What you will do
The result should be an exact copy of the data, free of pictures.

** Opening Provided data block **

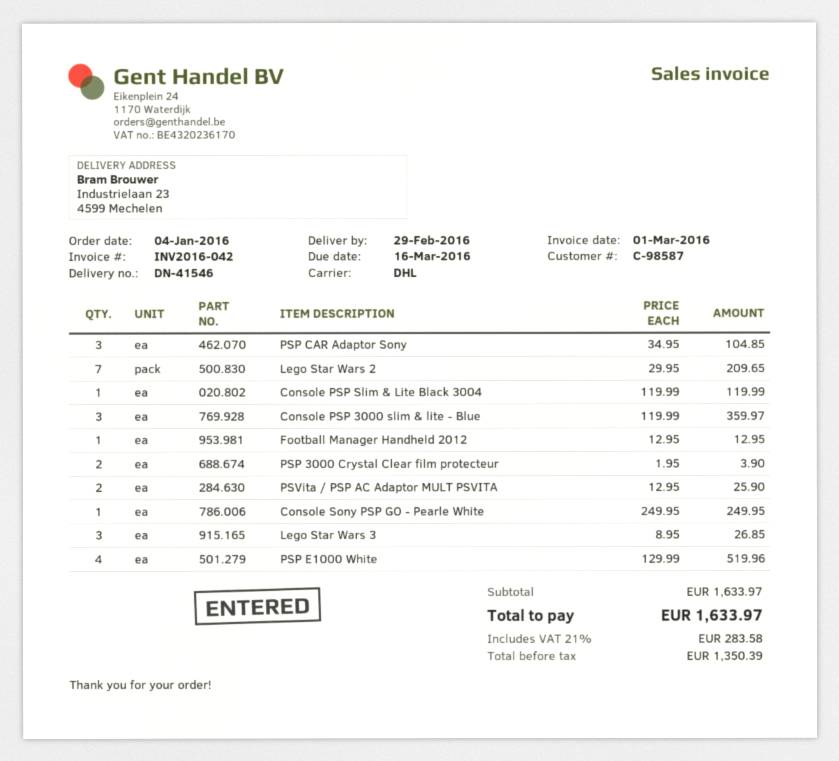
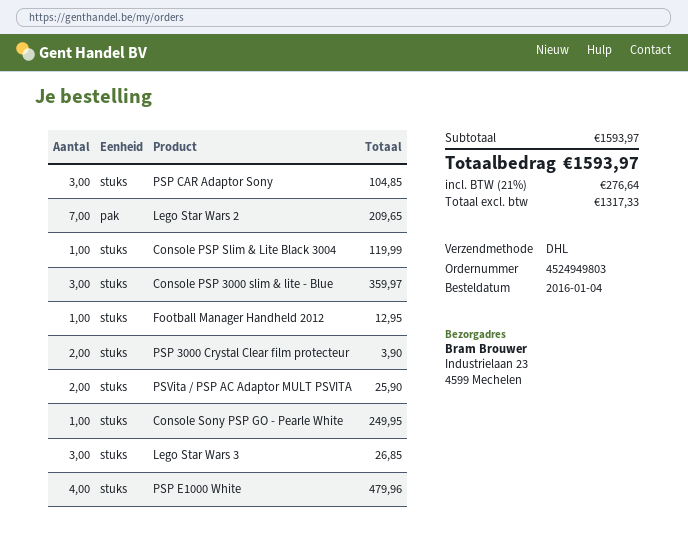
PSP E1000 White: 4 for 519.96 -> 4 for 479.96
subtotal: 1633.97 -> 1593.97
net: 1350.39 -> 1317.33
tax: 21% = 283.58 -> 21% = 276.64
total: 1633.97 -> 1593.97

** Closing Provided data block **

Reply to the exercise
PSP E1000 White: 4 for 519.96 -> 4 for 479.96
subtotal: 1633.97 -> 1593.97
net: 1350.39 -> 1317.33
tax: 21% = 283.58 -> 21% = 276.64
total: 1633.97 -> 1593.97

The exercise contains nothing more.